Of course, as we’ve just seen, it is in the Bible. And Jesus is the one who said it. For a secular host not to have studied the Sermon on the Mount is no big deal. For a bunch of preachers who repeatedly talked about going “back to the Book,” and who no doubt have read this passage and understood its meaning to not be willing to educate the host and the many watching on television, was disappointing.

John Hagee — who has made many statements I disagree with, which I won’t go into — himself wrote about that passage something I can go along with:

Don’t confuse duty with love.  Duty goes the first mile; love goes the extra mile.  The old saying about going the extra mile (or the second mile) comes from the Bible.  In the Sermon on the Mount Jesus said, “And whosoever shall compel thee to go a mile, go with him twain (two)” (Matthew 5:41).  The Romans occupied Palestine in the days of Christ.  Under their law, a Roman soldier could compel a Jewish man to carry his pack one mile.  The Jews developed the custom of placing a marker, or milestone, one mile from the edge of their property.  So if a Roman soldier came by and told him to carry his pack, the Jewish man would carry the pack as far as the milestone and then drop it promptly.  He had grudgingly done his duty to the last inch.  Jesus was telling His disciples, “Duty carries that pack the first mile; but love joyfully carries it the second mile.”
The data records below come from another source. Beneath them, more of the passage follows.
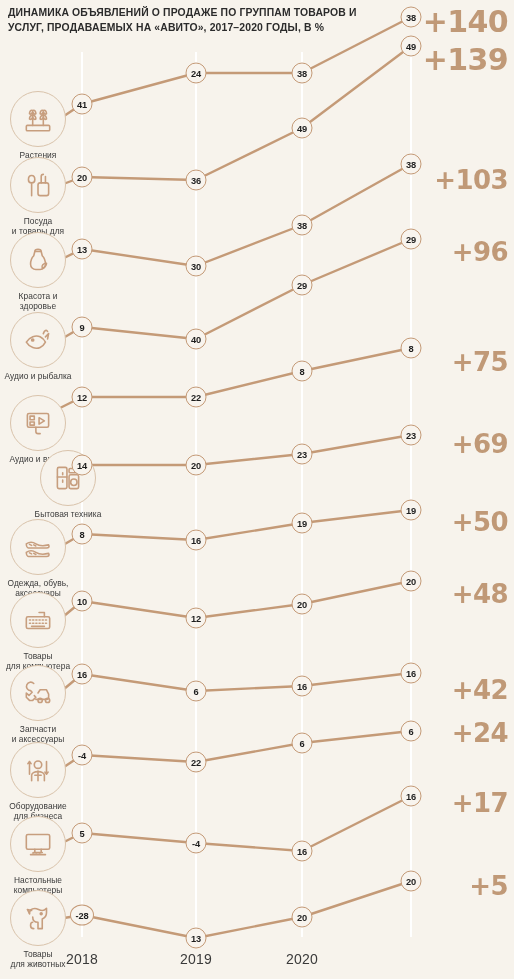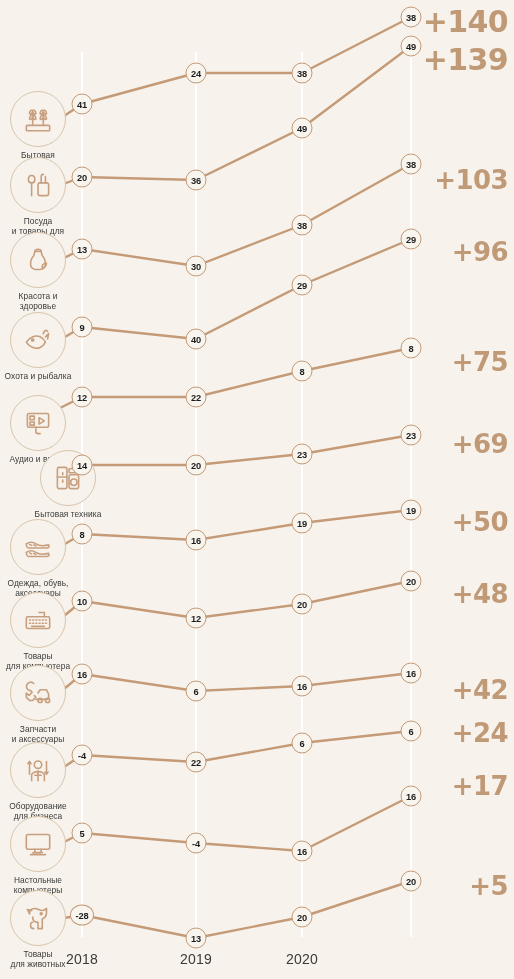"ДИНАМИКА ОБЪЯВЛЕНИЙ О ПРОДАЖЕ ПО" div.title { html: none -> <div>ДИНАМИКА ОБЪЯВЛЕНИЙ О ПРОДАЖЕ ПО ГРУППАМ ТОВАРОВ И УСЛУГ, ПРОДАВАЕМЫХ НА «АВИТО», 2017–2020 ГОДЫ, В %</div> }
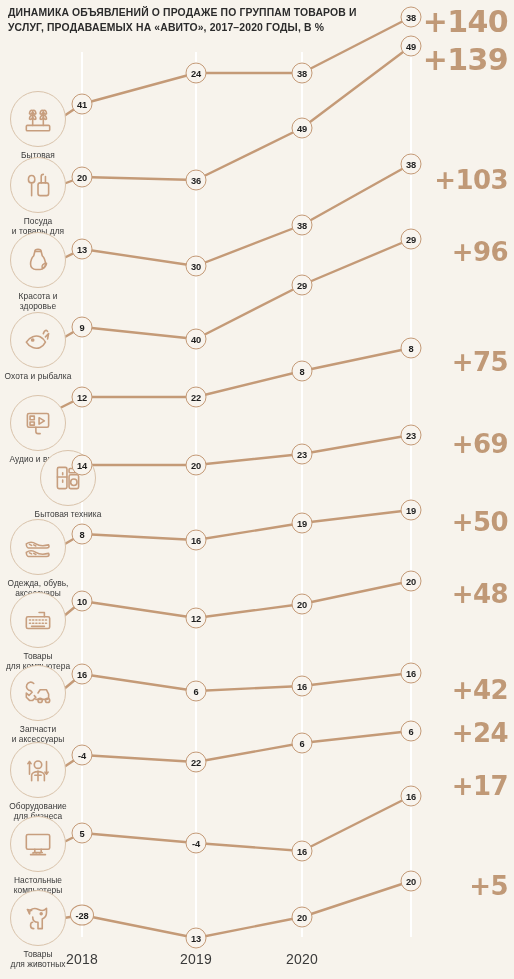"Бытовая" div.cap { text: Бытовая -> Растения }
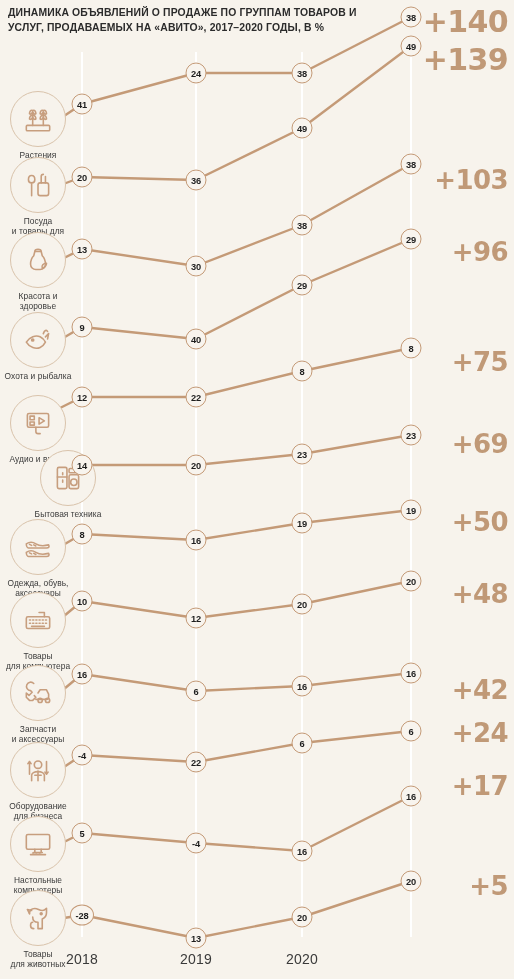"Охота и рыбалка" div.cap { text: Охота -> Аудио }
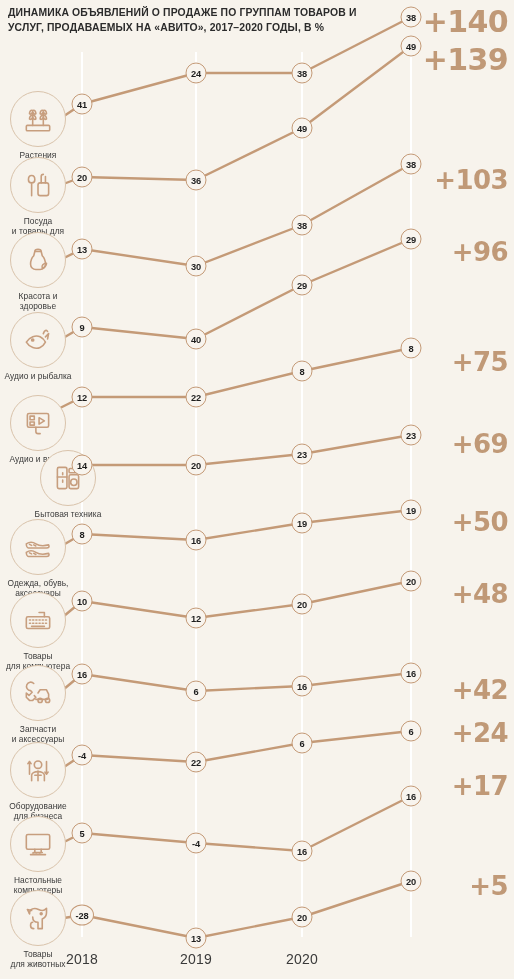"+17" div.total { top: 786px -> 803px }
This work, Hagee and Beck might argue, is in military service (though it also could be rendered in service to the king, or as a courier.) And Beck is arguing here that the government shouldn’t be asking you to do service for someone else. Yet many times, those conscripted to help Roman soldiers were, ultimately, performing work that would benefit others in the Empire and not themselves. It simply had to be. And Jesus’ words were clear. He could have spoken out against the Roman practice. Instead, he spoke to the responsibility of duty and love.

There wasn’t much of that talk among this panel of religious leaders.

In the one-hour show, do you know how many times the word “Love” was uttered? Zero.

And apparently for this group, prayer is not the answer, because it was not mentioned once during the entire show.

Now, I realize this was a secular program. And I realize this book, the Bible, is problematic for many of us. Certainly, for this group of religious leaders, all of its talk about healing the sick and feeding the hungry and care of the poor did not lend well to this particular discussion. Nor, frankly, did it quite fit the host’s financial views. Old Testament law, which comes, for those who follow the Bible, straight from the hand and mind of God, provides for all debts to be forgiven at the end of every seven years and even allows for more leniency when loans are made to the poor (Exodus 22:25): “If you lend money to one of my people among you who is poor and needy, do not be like a money-lender; charge him no interest.”

It fits no fiscal model in place on either side of the aisle today.

I understand that the Bible, like the Constitution, is open to interpretation.

But for a host to bring up all  these issues in a one-hour forum with that group, and for the Bible never to be used as a tool for answering questions, but only be held up as a symbol, leaves their calls to “get back to the book” ringing quite hollow.


One thought on “Glenn Beck and his Preacher panel, what was missing?

  1. This should not be surprising. Glenn Beck is a charlatan, intellectually and spiritually dishonest. Anyone willing to appear on his show is a party to his dishonesty. In my experience, many, many so-called men and women “of God” are among the slickest liars on the planet. They will pick and choose from scripture as suits their worldly agendas. The Beck show is toxic. My advice: Don’t watch it and expect to see/hear anything like honesty/sincerity/kindness of spirit.